§ **WHAT IS EXPECTED**
Check every line of the entries that follow, and copy the ones containing "fields".

Difference listings:
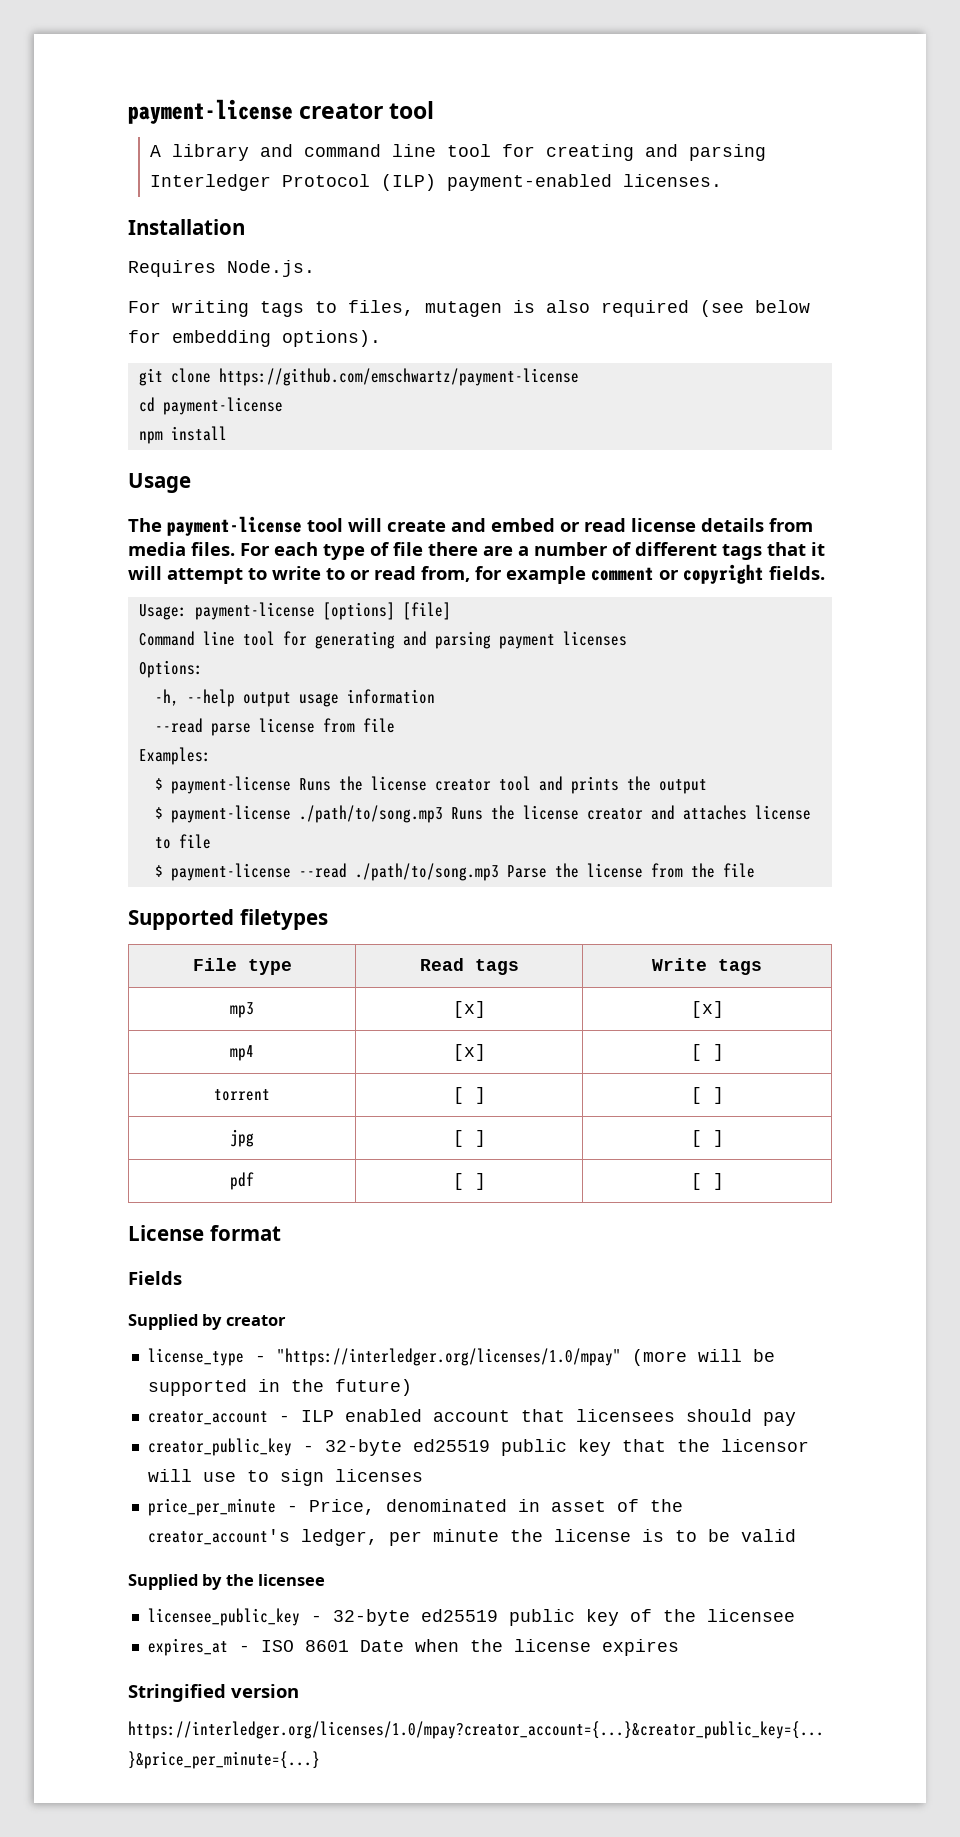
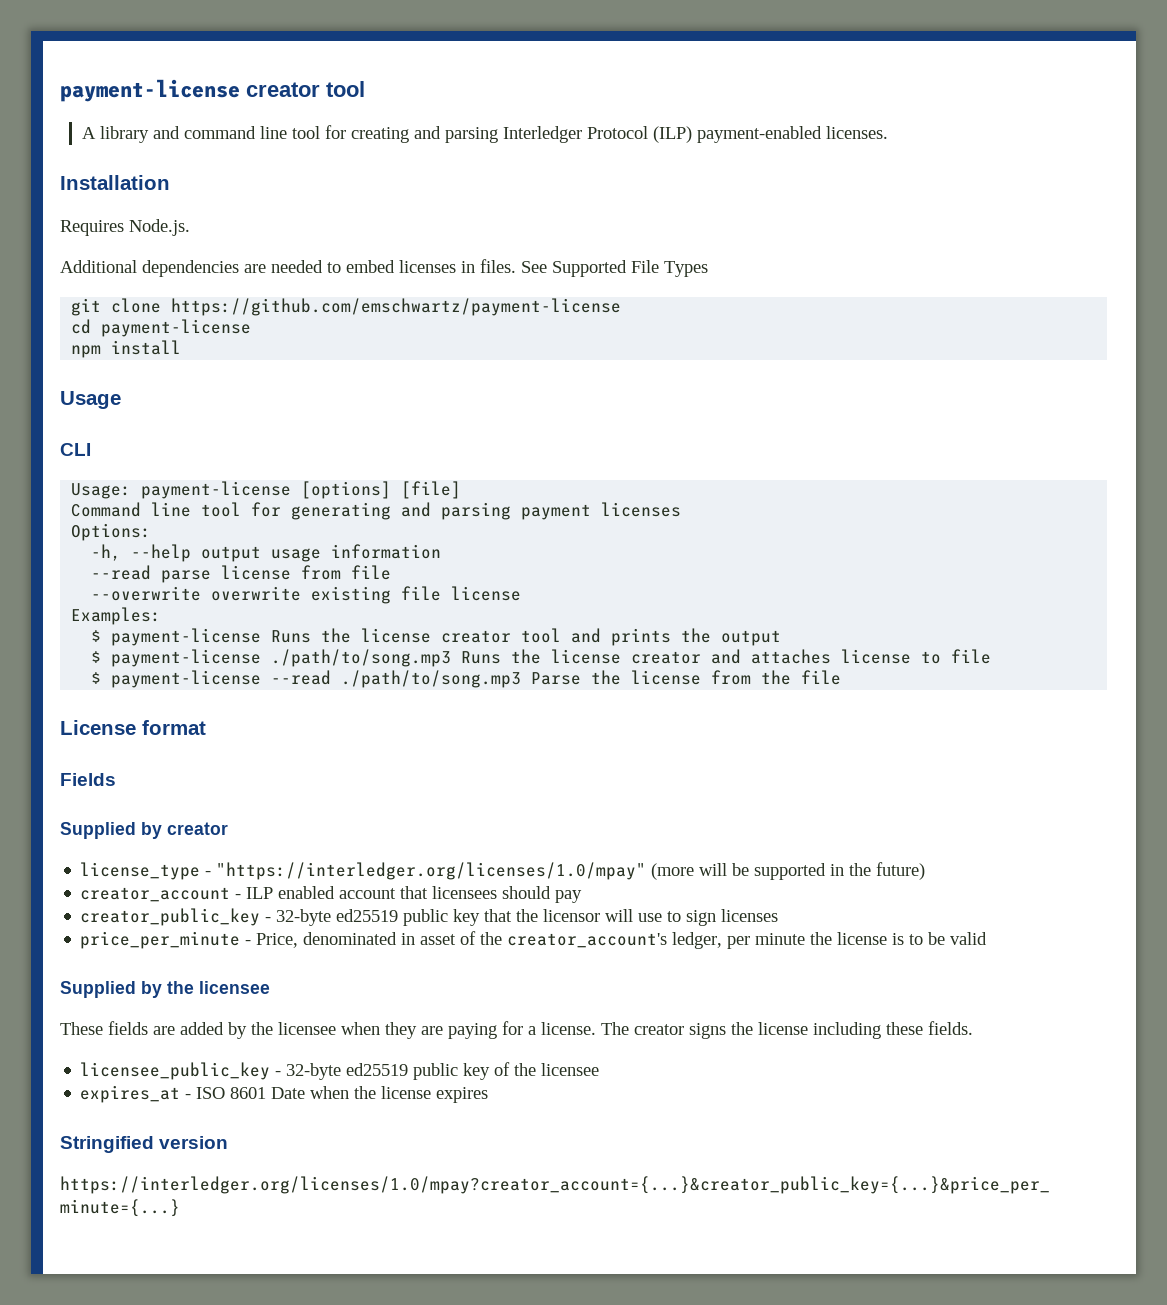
[128,300,810,317] [128,330,381,347] For writing tags to files, mutagen is also required (see below for embedding options). -> [60,259,708,277] Additional dependencies are needed to embed licenses in files. See Supported File Types
[128,516,813,536] [128,542,825,560] [128,564,825,584] The payment-license tool will create and embed or read license details from media files. For each type of file there are a number of different tags that it will attempt to write to or read from, for example comment or copyright fields. -> [60,443,91,456] CLI
(395, 725) none -> [91,586,522,604] // --overwrite overwrite existing file license
[128,909,328,930] [192,958,292,975] [419,958,519,975] [652,958,762,975] [230,1002,254,1018] [452,1001,486,1018] [690,1001,724,1018] [230,1045,254,1061] [452,1044,486,1061] [690,1044,724,1061] [214,1089,270,1101] [452,1087,486,1104] [690,1087,724,1104] [230,1129,254,1147] [452,1130,486,1147] [690,1130,724,1147] [230,1172,254,1190] [452,1173,486,1190] [690,1173,724,1190] // Supported filetypes // File type | Read tags | Write tags // mp3 | [x] | [x] // mp4 | [x] | [ ] // torrent | [ ] | [ ] // jpg | [ ] | [ ] // pdf | [ ] | [ ] -> (842, 677) none
(326, 1580) none -> [60,1021,973,1039] // These fields are added by the licensee when they are paying for a license. The creator signs the license including these fields.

§ **YOUR SOLUTION**
[128,516,813,536] [128,542,825,560] [128,564,825,584] The payment-license tool will create and embed or read license details from media files. For each type of file there are a number of different tags that it will attempt to write to or read from, for example comment or copyright fields. -> [60,443,91,456] CLI
(326, 1580) none -> [60,1021,973,1039] // These fields are added by the licensee when they are paying for a license. The creator signs the license including these fields.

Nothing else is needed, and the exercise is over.